# Work required
Print only what runs from the line that includes "align-items: none ->" to the end of the listing, word for word, and do not include any pictures.
_____
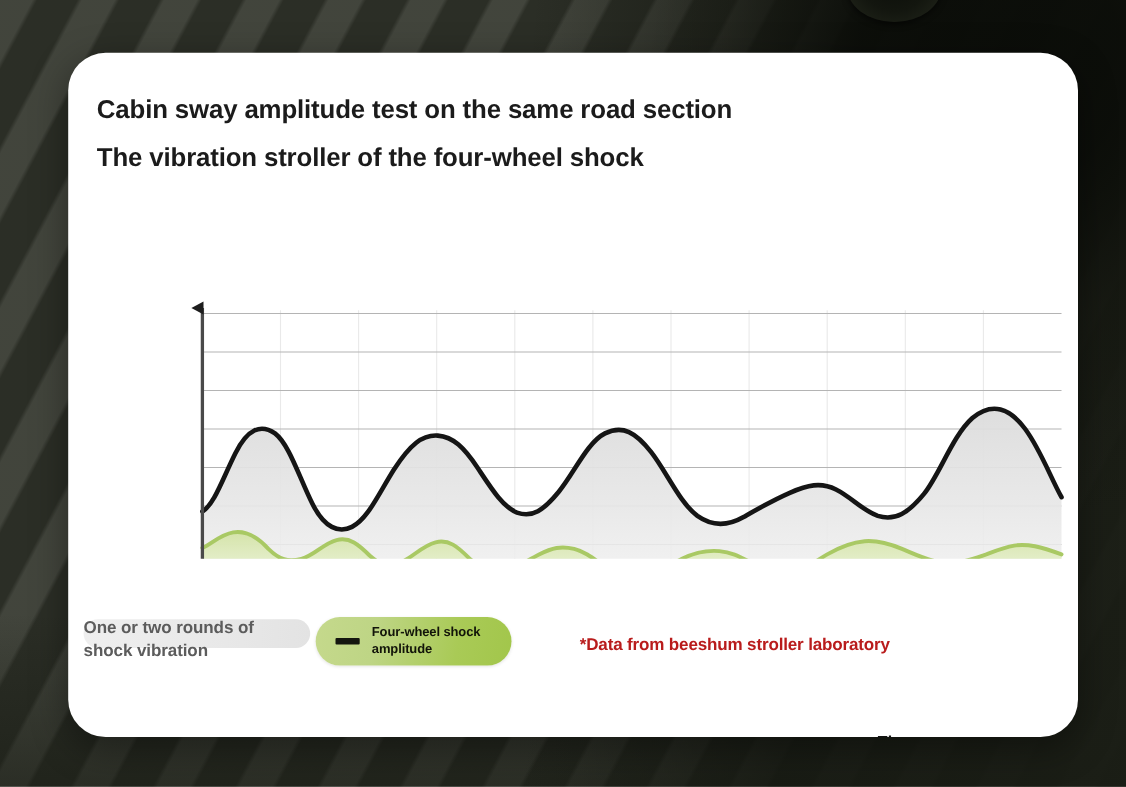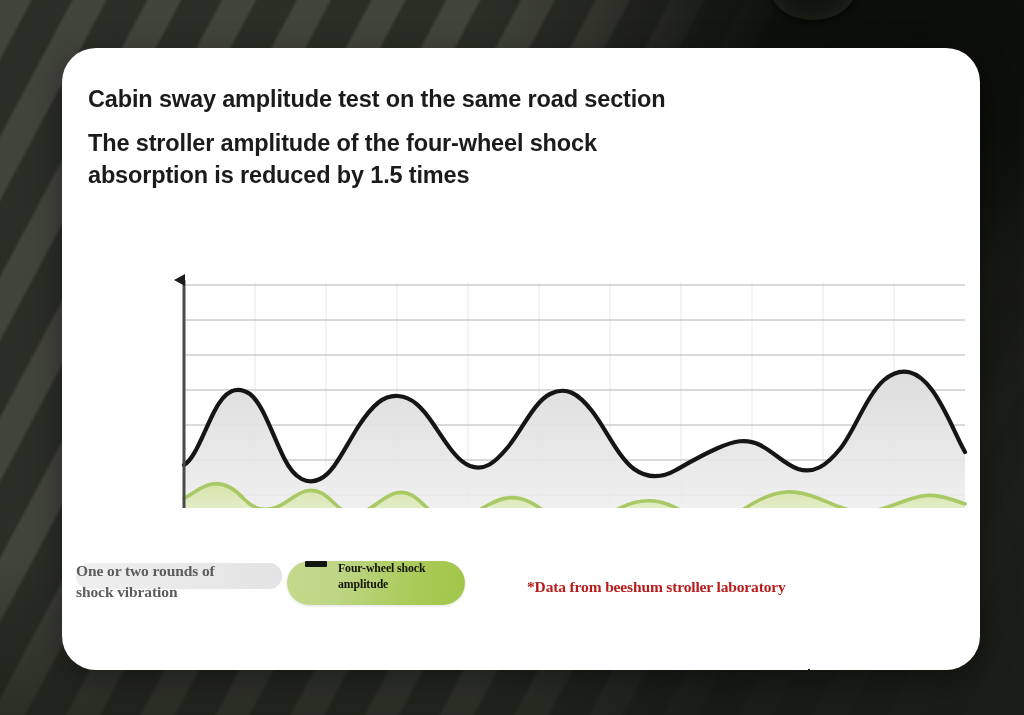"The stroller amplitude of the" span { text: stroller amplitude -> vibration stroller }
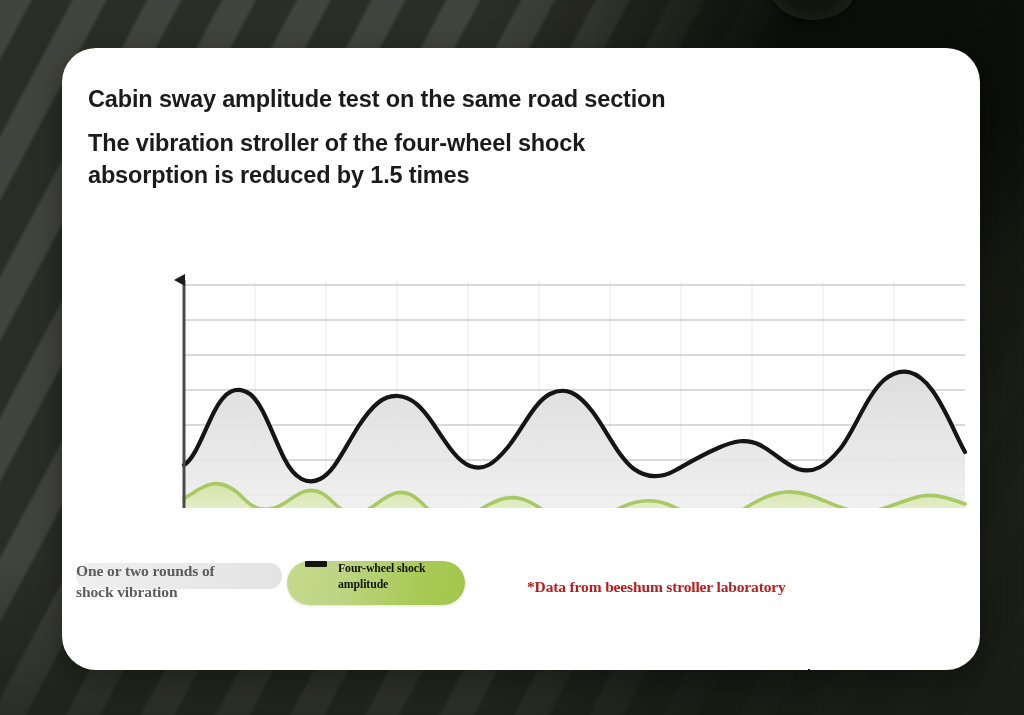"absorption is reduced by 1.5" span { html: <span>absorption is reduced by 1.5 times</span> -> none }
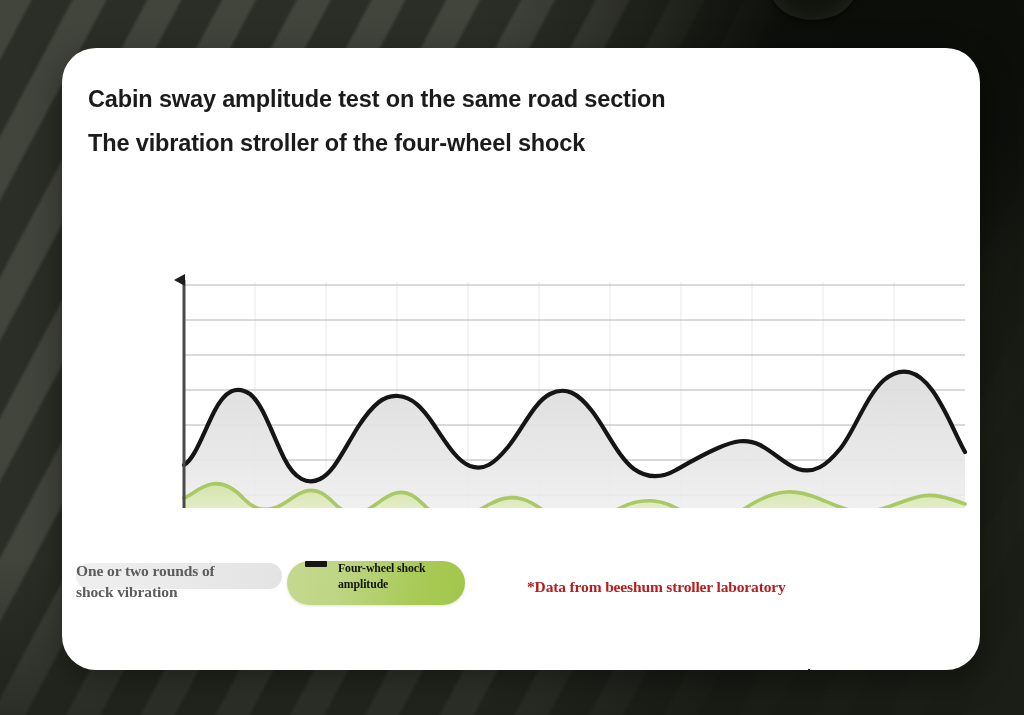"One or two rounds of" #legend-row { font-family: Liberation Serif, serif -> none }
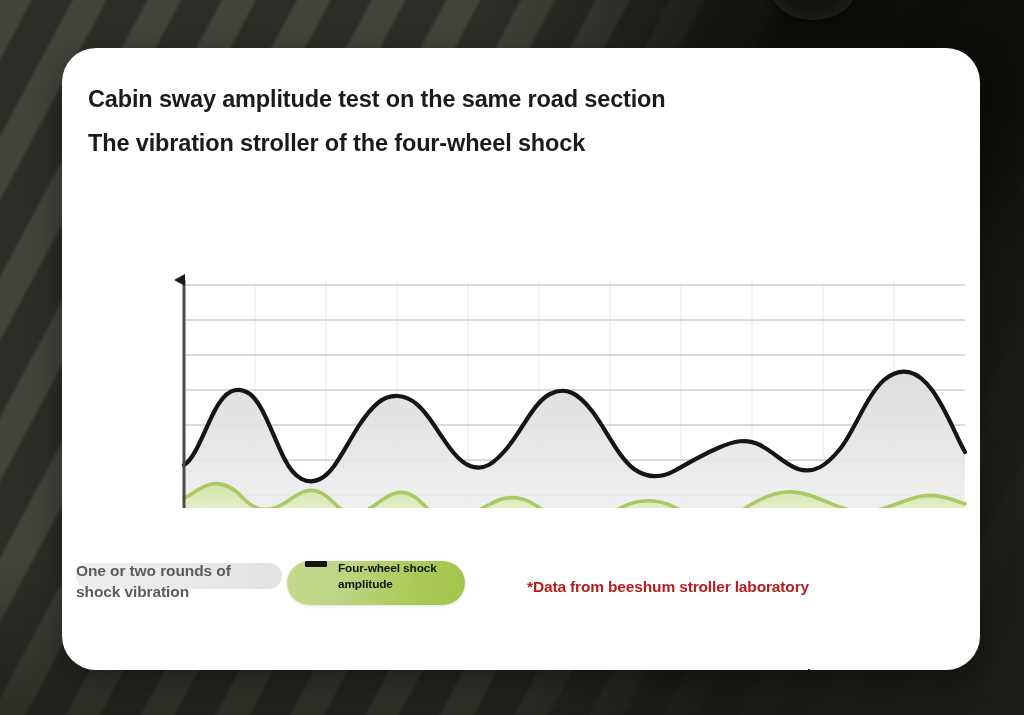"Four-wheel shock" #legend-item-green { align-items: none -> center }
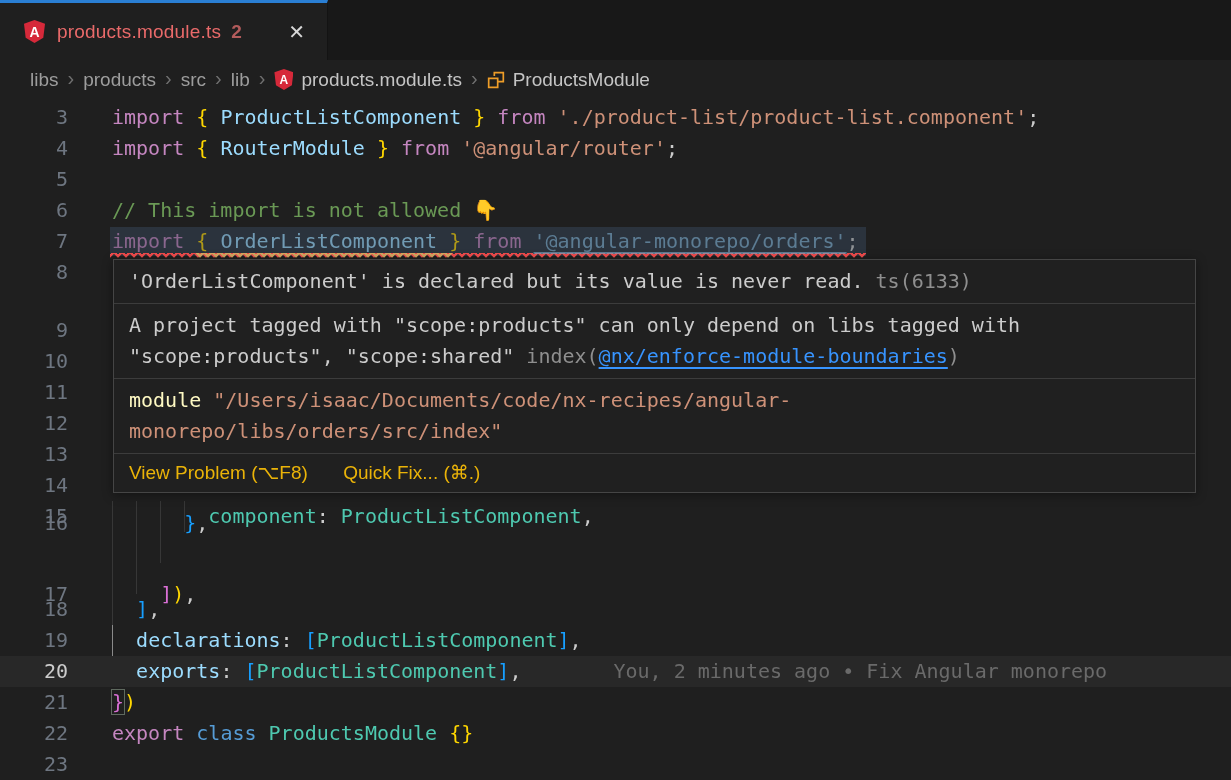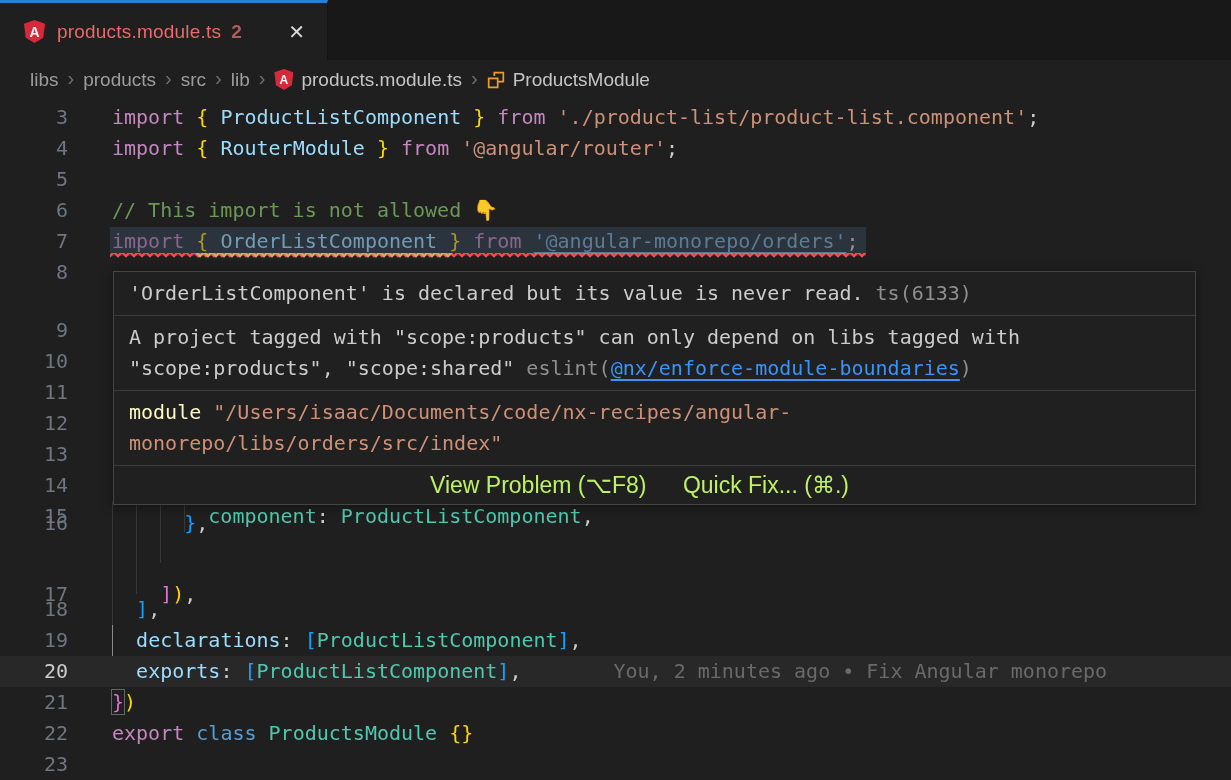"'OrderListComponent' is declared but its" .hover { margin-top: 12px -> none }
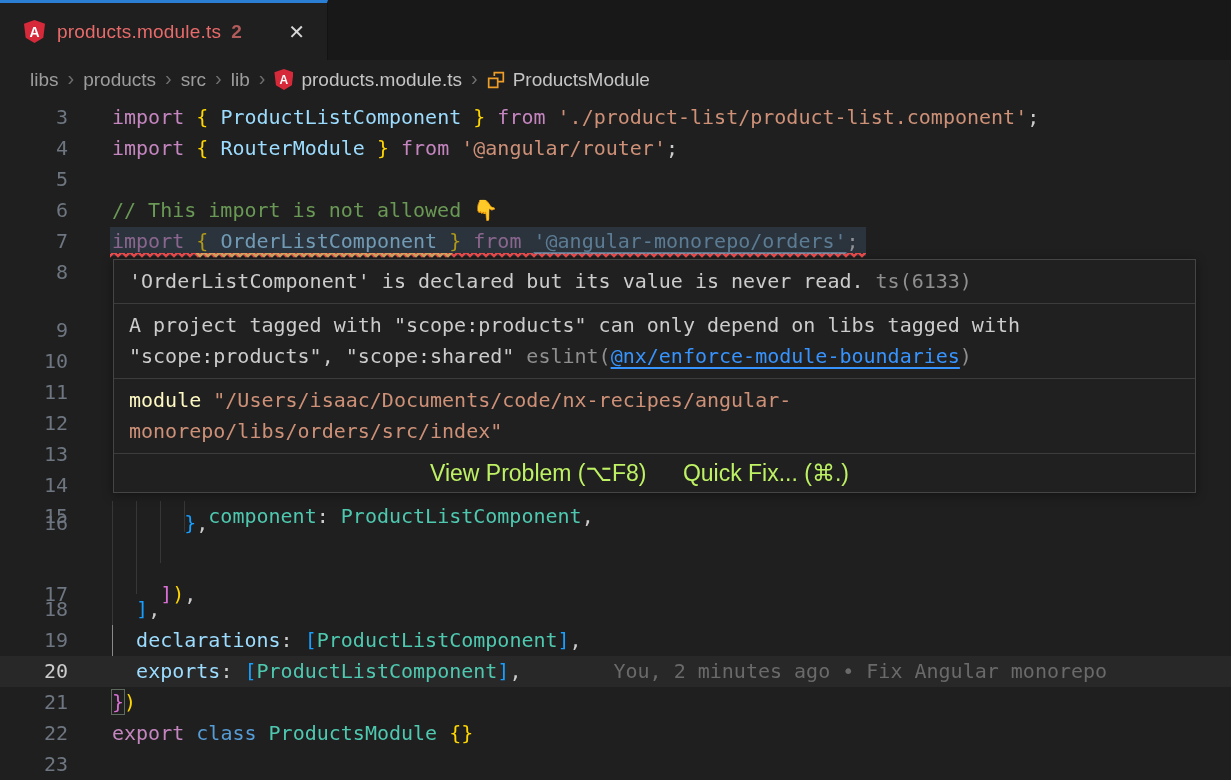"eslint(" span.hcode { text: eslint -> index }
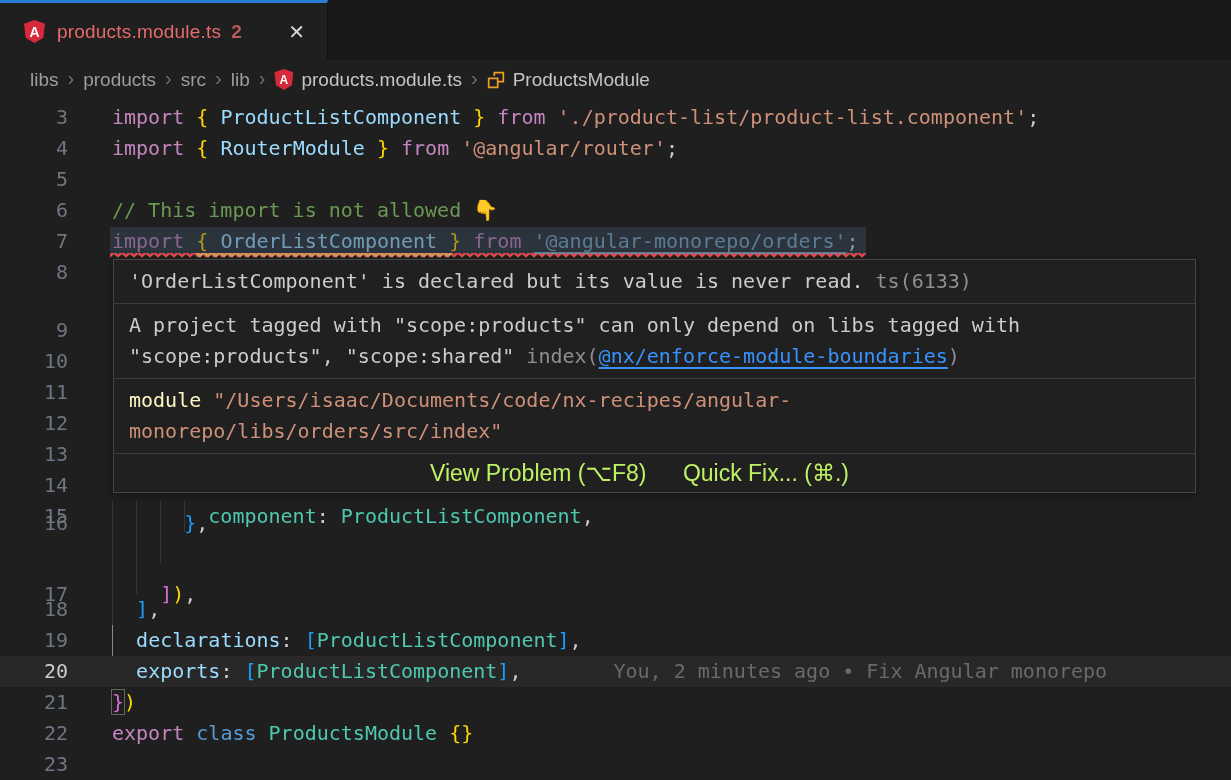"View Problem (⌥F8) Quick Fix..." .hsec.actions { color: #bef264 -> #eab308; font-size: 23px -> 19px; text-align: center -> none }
_____
# Result of the exercise
"Four-wheel shock" #legend-item-green { align-items: none -> center }
"'OrderListComponent' is declared but its" .hover { margin-top: 12px -> none }
"eslint(" span.hcode { text: eslint -> index }
"View Problem (⌥F8) Quick Fix..." .hsec.actions { color: #bef264 -> #eab308; font-size: 23px -> 19px; text-align: center -> none }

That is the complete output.